Contraception is a way to prevent pregnancy
When you protect yourself and your partner during sex in a straight relationship (girl and guy), it is from two things - sexually transmitted infections (STIs) and unplanned pregnancy. In same-sex relationships (guy and guy, girl and girl), safer sex means protecting you and your partner from STIs.
How do I protect myself?
- Have non-penetrative sex like kissing, stroking and rubbing.
- For vaginal sex - use condoms with water-based lubricant.
- For oral sex - use condoms or dental dams.
- For anal sex - use condoms with water-based lubricant.

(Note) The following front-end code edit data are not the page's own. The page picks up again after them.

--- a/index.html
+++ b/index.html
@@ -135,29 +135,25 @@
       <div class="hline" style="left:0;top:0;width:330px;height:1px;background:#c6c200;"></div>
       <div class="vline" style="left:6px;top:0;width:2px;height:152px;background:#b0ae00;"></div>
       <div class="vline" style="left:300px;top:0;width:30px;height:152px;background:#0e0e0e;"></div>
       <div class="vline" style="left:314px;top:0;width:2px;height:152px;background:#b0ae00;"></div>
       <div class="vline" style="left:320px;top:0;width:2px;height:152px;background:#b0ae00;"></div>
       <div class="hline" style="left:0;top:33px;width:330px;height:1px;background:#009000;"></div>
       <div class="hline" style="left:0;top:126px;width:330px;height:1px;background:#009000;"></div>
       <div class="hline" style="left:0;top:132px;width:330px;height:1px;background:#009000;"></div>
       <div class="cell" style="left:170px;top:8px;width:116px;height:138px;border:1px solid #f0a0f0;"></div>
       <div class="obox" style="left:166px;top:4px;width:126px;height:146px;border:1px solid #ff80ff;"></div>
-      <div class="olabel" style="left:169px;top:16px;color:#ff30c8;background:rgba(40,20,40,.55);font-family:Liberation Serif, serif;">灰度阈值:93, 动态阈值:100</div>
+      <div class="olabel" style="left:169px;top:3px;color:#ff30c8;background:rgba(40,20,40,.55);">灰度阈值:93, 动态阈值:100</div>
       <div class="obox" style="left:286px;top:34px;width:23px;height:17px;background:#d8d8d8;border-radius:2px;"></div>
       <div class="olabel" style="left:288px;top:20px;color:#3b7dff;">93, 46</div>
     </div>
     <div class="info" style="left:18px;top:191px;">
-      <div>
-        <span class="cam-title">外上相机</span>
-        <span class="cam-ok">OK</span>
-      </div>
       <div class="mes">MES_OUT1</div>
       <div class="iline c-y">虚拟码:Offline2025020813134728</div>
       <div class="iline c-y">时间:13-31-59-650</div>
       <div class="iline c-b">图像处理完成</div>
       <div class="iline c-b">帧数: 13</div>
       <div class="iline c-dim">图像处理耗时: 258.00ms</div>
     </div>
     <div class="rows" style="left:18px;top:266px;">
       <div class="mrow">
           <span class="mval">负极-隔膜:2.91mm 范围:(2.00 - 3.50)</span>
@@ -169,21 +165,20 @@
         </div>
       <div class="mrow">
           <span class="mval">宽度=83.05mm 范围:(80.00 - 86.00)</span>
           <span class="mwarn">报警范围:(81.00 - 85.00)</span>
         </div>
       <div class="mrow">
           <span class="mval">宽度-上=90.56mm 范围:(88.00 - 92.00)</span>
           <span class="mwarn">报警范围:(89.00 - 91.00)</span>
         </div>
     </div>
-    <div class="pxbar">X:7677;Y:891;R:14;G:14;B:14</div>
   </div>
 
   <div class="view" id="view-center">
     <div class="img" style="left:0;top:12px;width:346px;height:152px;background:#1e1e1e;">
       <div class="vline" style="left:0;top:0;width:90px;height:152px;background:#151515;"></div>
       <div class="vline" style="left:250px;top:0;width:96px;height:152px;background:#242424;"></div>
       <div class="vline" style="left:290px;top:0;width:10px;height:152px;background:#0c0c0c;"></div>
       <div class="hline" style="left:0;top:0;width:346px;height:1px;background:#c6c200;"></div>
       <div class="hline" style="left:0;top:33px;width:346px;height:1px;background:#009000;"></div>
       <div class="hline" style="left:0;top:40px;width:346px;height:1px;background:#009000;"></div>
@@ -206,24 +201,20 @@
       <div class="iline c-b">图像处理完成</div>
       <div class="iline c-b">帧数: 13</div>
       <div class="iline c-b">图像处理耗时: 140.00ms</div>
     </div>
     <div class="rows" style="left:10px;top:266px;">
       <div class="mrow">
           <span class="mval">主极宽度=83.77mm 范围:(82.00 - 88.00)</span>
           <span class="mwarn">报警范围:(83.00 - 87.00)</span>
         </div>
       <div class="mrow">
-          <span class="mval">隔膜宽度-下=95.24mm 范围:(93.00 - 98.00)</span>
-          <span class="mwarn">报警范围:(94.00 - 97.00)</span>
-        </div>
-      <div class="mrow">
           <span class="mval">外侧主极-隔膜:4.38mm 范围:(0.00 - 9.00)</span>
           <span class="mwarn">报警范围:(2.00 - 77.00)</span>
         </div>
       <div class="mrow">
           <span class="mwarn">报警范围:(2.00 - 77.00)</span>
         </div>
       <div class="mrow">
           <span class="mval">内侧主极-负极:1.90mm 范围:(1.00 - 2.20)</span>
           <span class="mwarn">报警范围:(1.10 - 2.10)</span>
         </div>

Remember, only stop using condoms with someone you trust and who you know doesn't have an STI. They can check by having an STI test. You will still need to protect yourself, or your partner, from unplanned pregnancy.

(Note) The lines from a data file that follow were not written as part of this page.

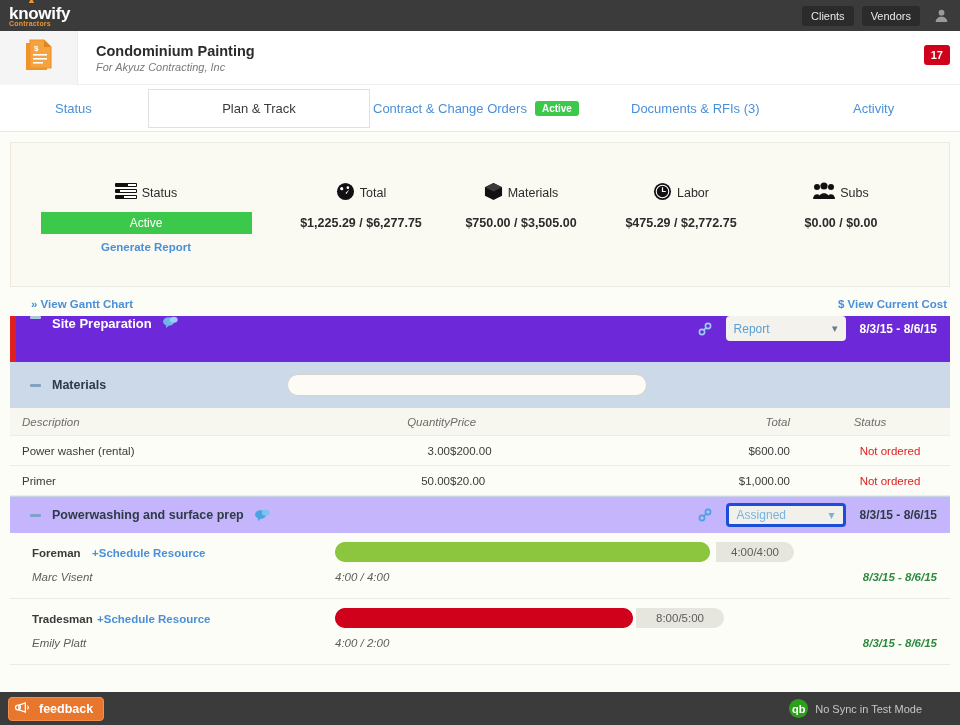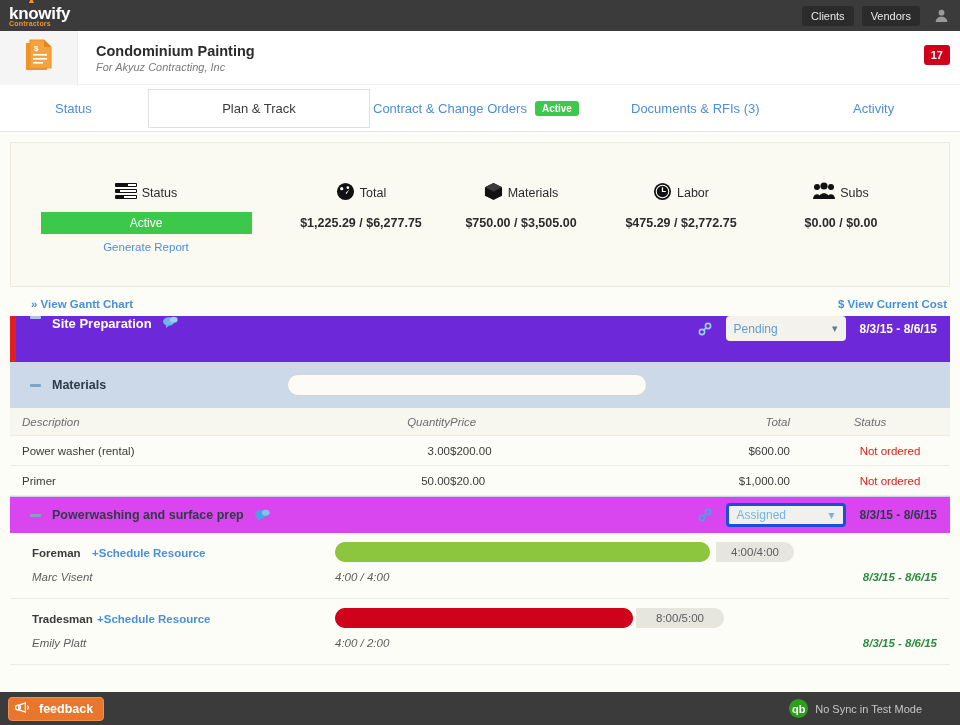--- a/index.html
+++ b/index.html
@@ -97,21 +97,21 @@
   .stat-label { font-size: 12.5px; color: #2b2b2b; }
   .stat-val {
     font-size: 12.5px; color: #2b2b2b; margin-top: 11px; font-weight: bold;
   }
   .stat-active-bar {
     background: #3cc84b; color: #fff; font-size: 12px;
     padding: 4px 0; width: 211px; margin: 7px auto 0; text-align: center;
   }
   .gen-report {
     display: block; font-size: 11.5px; color: #4a90d9;
-    font-weight: normal; margin-top: 7px; cursor: pointer;
+    font-weight: bold; margin-top: 7px; cursor: pointer;
   }
 
   
   .linkrow {
     display: flex; justify-content: space-between;
     padding: 11px 13px 6px 31px;
   }
   .linkrow a {
     font-size: 11.5px; color: #4a90d9; font-weight: bold;
     text-decoration: none; cursor: pointer;
@@ -173,21 +173,21 @@
   }
   .tbl .row.data { height: 30px; }
   .c-desc { width: 330px; padding-left: 12px; }
   .c-qty  { width: 110px; text-align: right; }
   .c-price{ width: 150px; }
   .c-total{ width: 190px; text-align: right; }
   .c-stat { width: 160px; text-align: center; }
   .notordered { color: #e02020; padding-left: 40px; }
 
   .task {
-    background: #d946ef; height: 37px; display: flex; align-items: center;
+    background: #c4b5fd; height: 37px; display: flex; align-items: center;
     margin: 0 10px; border-top: 1px solid #c7d5e5;
   }
   .task .collapse {
     width: 11px; height: 3px; background: #7fa3c4;
     margin-left: 20px; border-radius: 1px;
   }
   .task-name {
     color: #2f3b46; font-size: 12.5px; font-weight: bold; margin-left: 11px;
   }
   .task-right {
@@ -426,21 +426,21 @@
   </span>
   <div class="phase-right">
     <span class="link-icon">
       <svg width="14" height="14" viewBox="0 0 14 14">
         <circle cx="4" cy="10" r="2.6" fill="none" stroke="#9ad0f0" stroke-width="1.6"></circle>
         <circle cx="10" cy="4" r="2.6" fill="none" stroke="#9ad0f0" stroke-width="1.6"></circle>
         <path d="M5.6 8.4 L8.4 5.6" stroke="#9ad0f0" stroke-width="1.6"></path>
       </svg>
     </span>
     <div class="sel">
-      <span>Pending</span>
+      <span>Report</span>
       <span class="chev">▾</span>
     </div>
     <div class="phase-dates">8/3/15 - 8/6/15</div>
   </div>
 </div>
 
 <div class="subhdr">
   <div class="collapse"></div>
   <div class="subhdr-name">Materials</div>
   <input class="mat-search" placeholder="" style="">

You need to use a new condom every time you switch between oral, anal or vaginal sex.
Are there sexual things I can do that are safe?
There are heaps of sexual activities that carry less risk from STIs. They include stroking, rubbing and mutual masturbation. But remember, some STIs can be passed on through skin-to-skin contact (such as kissing and mutual masturbation), like genital herpes and genital warts. Just because you're going out with someone, it doesn't mean you have to have penetrative (or insertive) sex.
What happens if my contraceptive fails?
Did you have unprotected sex, that is, sex without a condom? Did the condom break or fall off during sex? More than 24 hours late in taking the pill? The emergency contraceptive pill (or the 'morning after' pill) is a hormone pill that can be taken up to three days (up to 72 hours) to prevent pregnancy. The sooner it is taken the more effective it is. Emergency contraceptive pills can be purchased from a chemist, doctor or sexual health clinic.
Condoms and lube go together
Condoms are the only form of protection that can both help to stop most STIs - like chlamydia and HIV - and prevent unplanned pregnancy. If you don't use a condom you're taking a big risk. It's also really important to use a water-based lubricant, like KY Jelly or Wet Stuff, as this can help prevent the condom from breaking.
It's essential to have a discussion with your partner about using condoms - the responsibility for keeping safe is with both of you. It can be awkward, especially if you don't know someone well, to bring up the subject of using condoms, but it's preferable to taking the risk of not using one.
Condoms come in loads of shapes, sizes, types, flavours - like banana, apple, strawberry, chocolate and liquorice - and styles - like plain, dotted or ribbed. Condoms don't cost much and are easy to carry around.